There is a generic problem.
If you do "Random(100)" you need to map the 2^32 values to 0..99. But 2^31 is not int dividable by 100. So some of 0..99 will be more likely.
Once you evenly distributed 4,294,967,200 out of the 4,294,967,296 values, you have 96 values left, to evenly distribute.
How to you map 96 values to 0..99 so that each of 0..99 is equally likely chosen?
This problem then manifests in both of the implementations
64bit:
random := random mod l
means that 96 to 99 are slightly less likely.
(If it was QWord) With random (2^63 + n), the last 2*n values are only half as likely to occur.
32bit:
The numbers with different likelihood are equally spread across the requested range.
--
The issue is that any stable function to map the result of genrand_MT19937 to a given range will have the same problem.

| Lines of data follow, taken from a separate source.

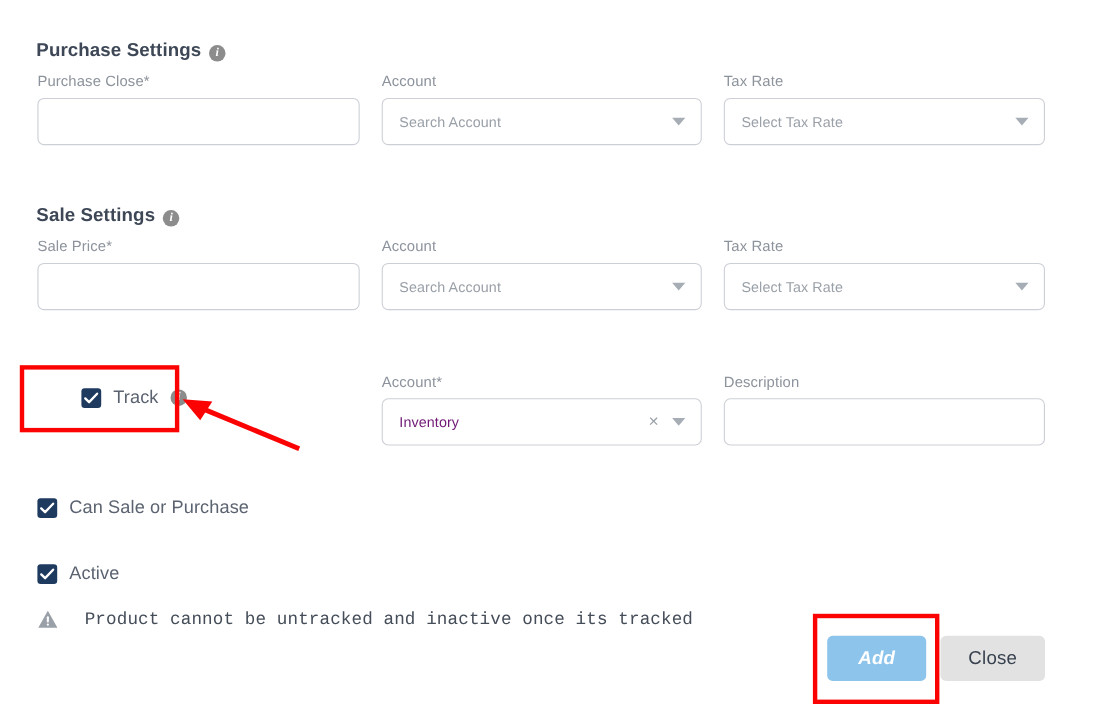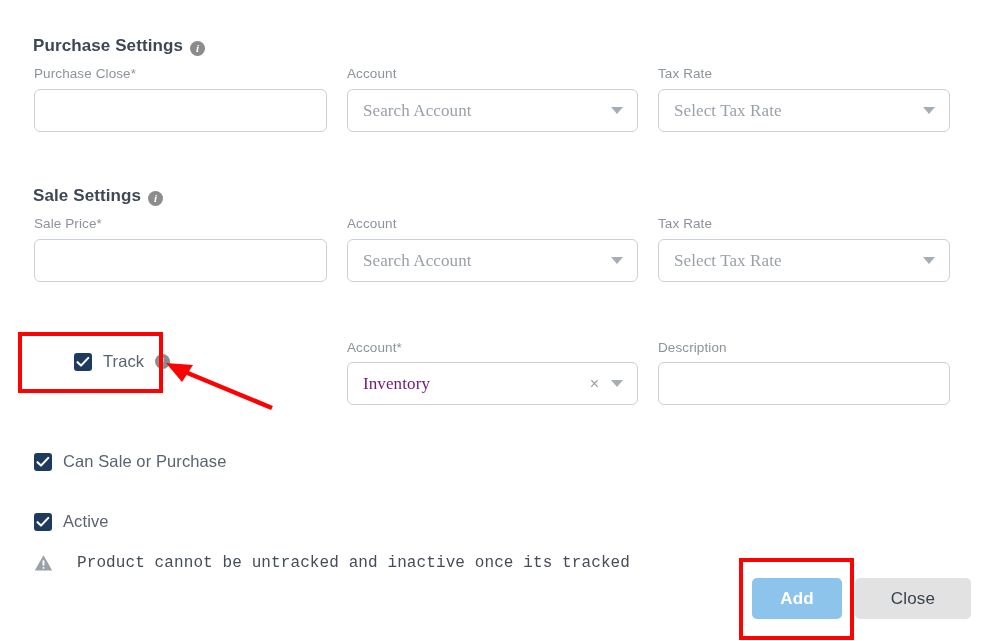--- a/index.html
+++ b/index.html
@@ -63,12 +63,11 @@
   }
   .select-value {
     flex: 1 1 auto;
-    font-size: 17px;
+    font-size: 13px;
     color: #9aa0a8;
     white-space: nowrap;
     overflow: hidden;
     letter-spacing: .1px;
-    font-family: Liberation Serif, serif;
   }
   .select-value.filled { color: #701a75; }
 

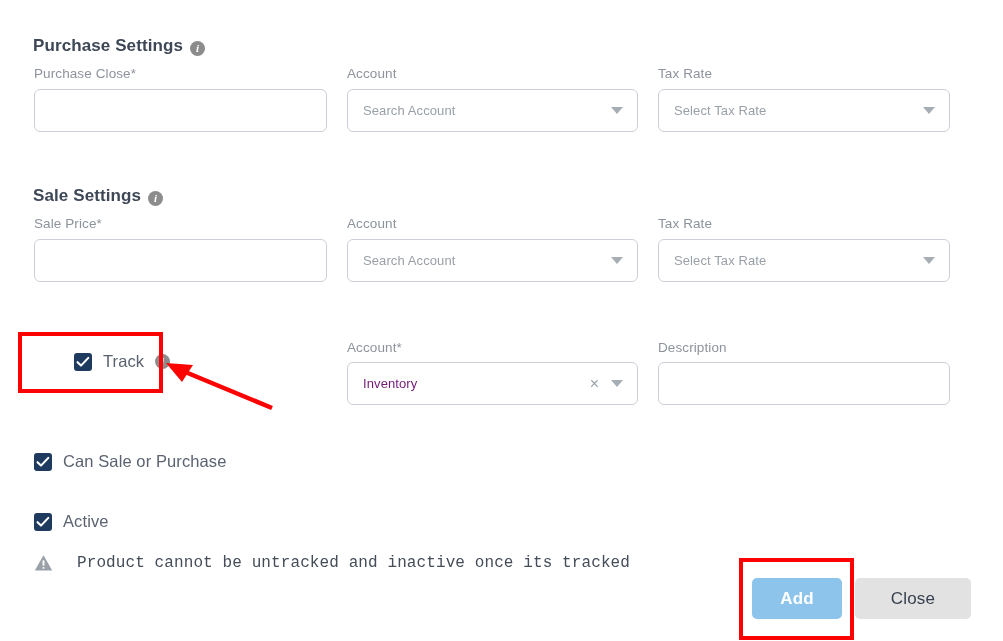--- a/index.html
+++ b/index.html
@@ -161,6 +161,7 @@
     background: #8cc4ec;
     color: #ffffff;
     font-weight: 600;
+    font-style: italic;
   }
   .btn-close {
     background: #e2e2e2;

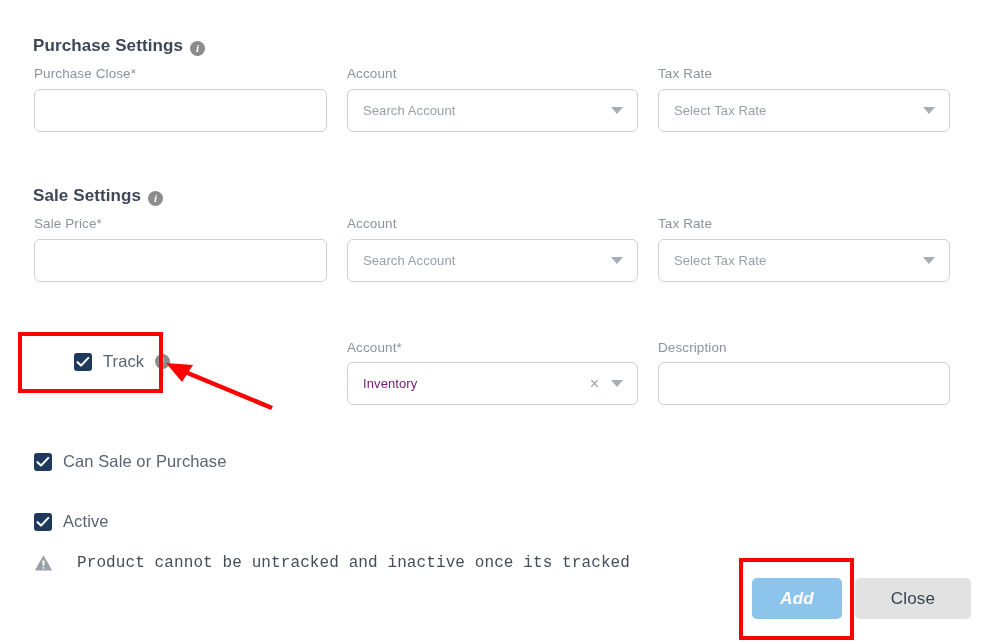--- a/index.html
+++ b/index.html
@@ -284,7 +284,7 @@
   </div>
 
   <button class="btn btn-add" style="left:752px; top:578px; width:90px; height:41px;">Add</button>
-  <button class="btn btn-close" style="left:855px; top:578px; width:116px; height:41px;">Close</button>
+  <button class="btn btn-close" style="left:855px; top:578px; width:95px; height:41px;">Close</button>
 
   <div class="anno-box" style="left:18px; top:332px; width:145px; height:61px;"></div>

You would need additional inputs to map them different (e.g counting how often "random" was called.)
But such additional input may be guess-able. And if it is part of the random result, then an attacker may be able to make predictions based on that.
Of course if an attacker knows your range, and that you use the fpc implementation, said attacker can make guesses too.
--
Since using "Mod" the bias on the numbers depends on how big the range is (relative to the max of genrand_MT19937 ), you can get a bigger random number, by calling genrand_MT19937 several times.
It still will be biased, but statistically less likely.